Unlike `in_thread(...)`, `in_process(...)` has no default executor. `in_thread(...)` can use asyncio's default thread pool, but process pools must be explicitly started and shut down, so `in_process(fn, executor=pool, limit=...)` always requires a `ProcessPoolExecutor`. For the usual case, set `concurrency` to the process pool size and omit `limit`; use `limit` only when this wrapper should submit fewer calls than the stage or executor would otherwise allow.
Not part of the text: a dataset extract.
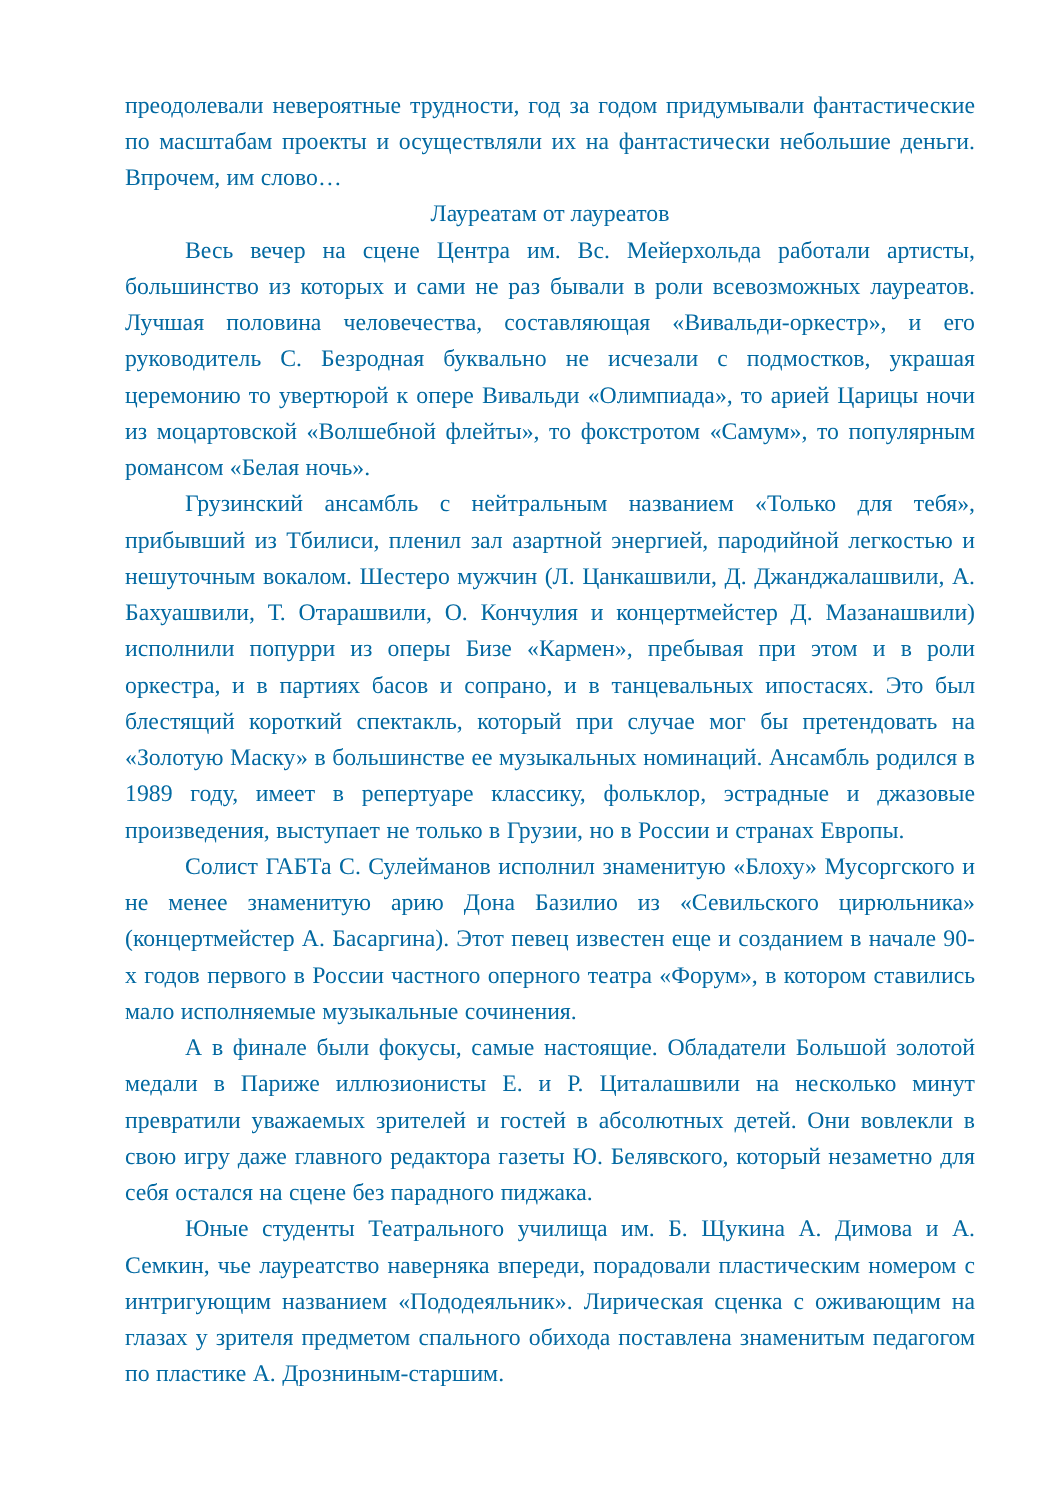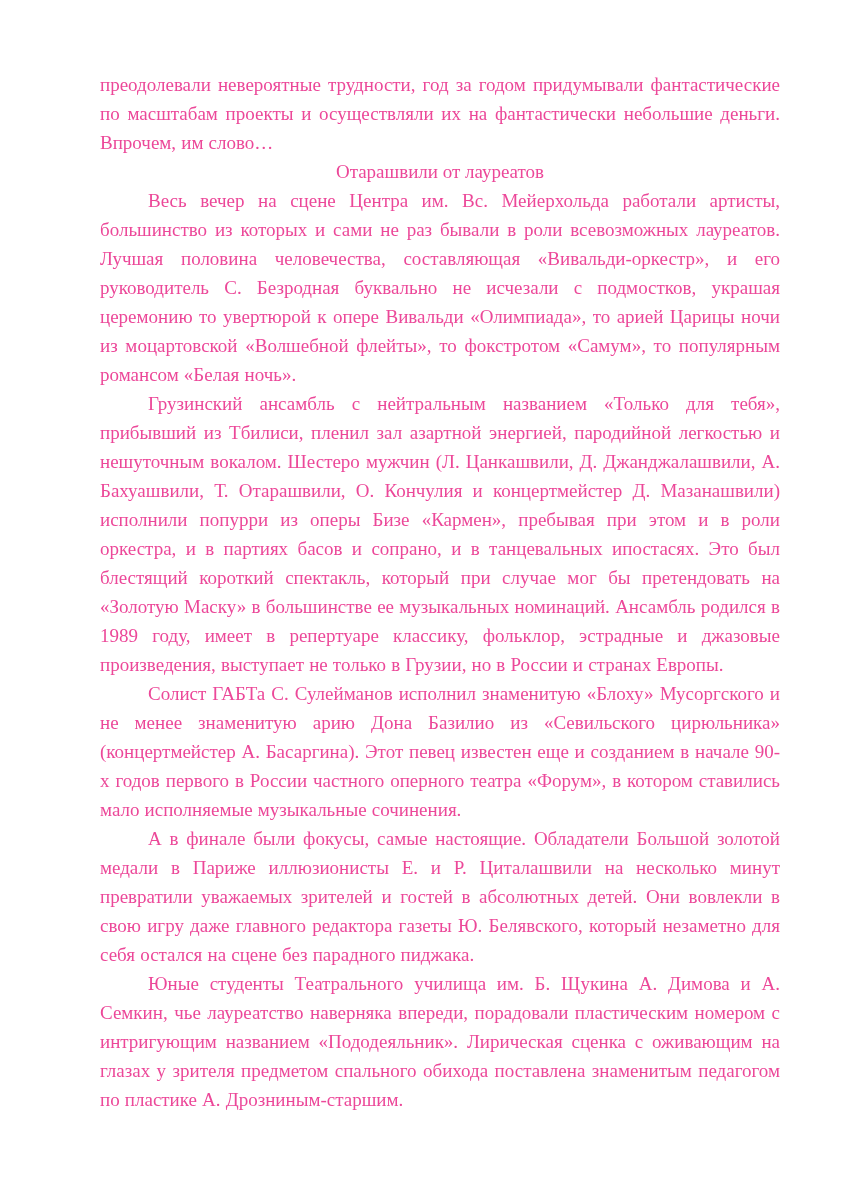"преодолевали невероятные трудности, год" .page { color: #ec4899 -> #0369a1 }
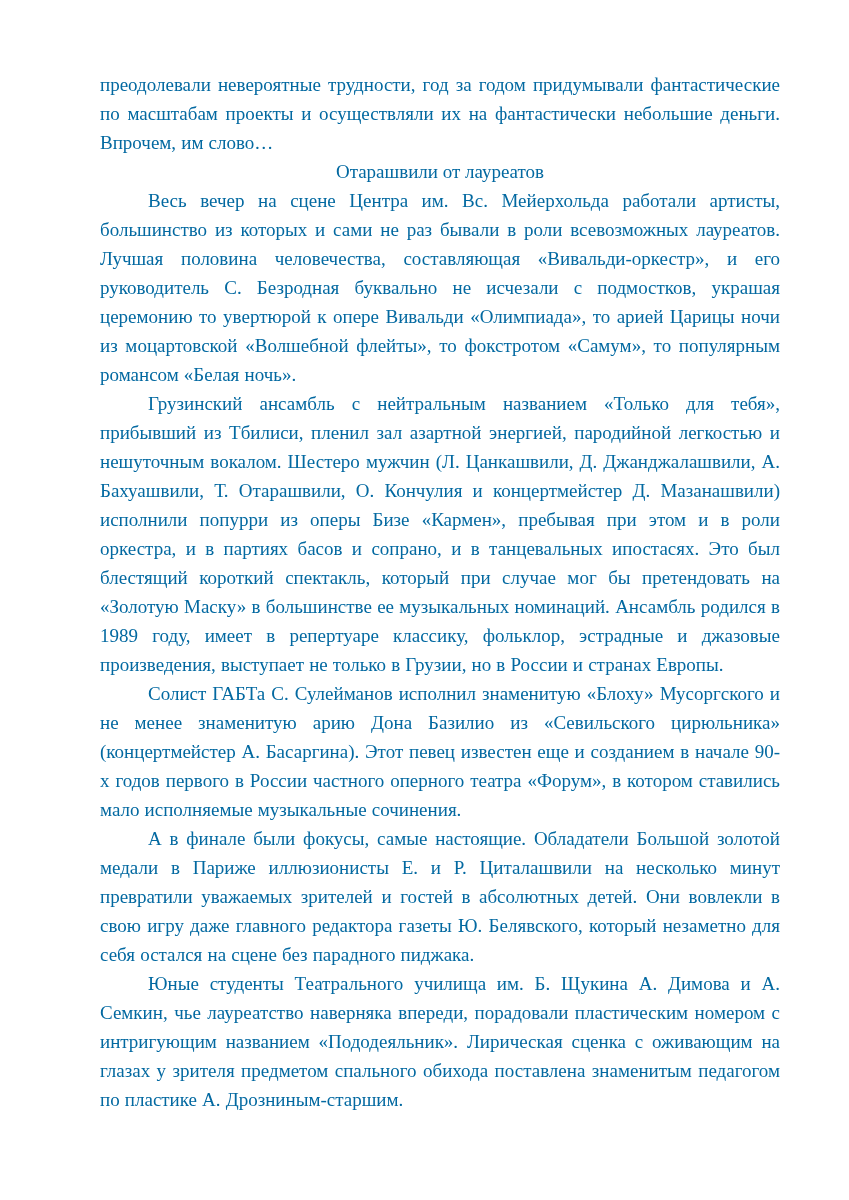"Отарашвили от лауреатов" h2.heading { text: Отарашвили -> Лауреатам }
The wrapped function, its arguments, and its return values must be pickleable for cross-platform process-pool code. The default start method varies by platform and Python version: `fork` on Linux before Python 3.14 (where local functions and lambdas work), `forkserver` on Linux from Python 3.14 onwards, and `spawn` on macOS and Windows — both `forkserver` and `spawn` require importable module-level functions. Use module-level functions for portable in_process(...) pipelines.

`in_process(...)` does not propagate `contextvars` into workers. `in_thread(...)` can copy context into another thread in the same process, but `contextvars.Context` is not pickleable and cannot be sent to worker processes. Cancellation stops waiting for the process-pool result, but a task that is already running in a `ProcessPoolExecutor` cannot be cancelled individually; use `concurrency`, `limit`, or the executor's worker count as the practical throttles.

## Reusable Flows

`Flow` is the reusable sourceless pipeline fragment type. Use it when you want to name and reuse a transform.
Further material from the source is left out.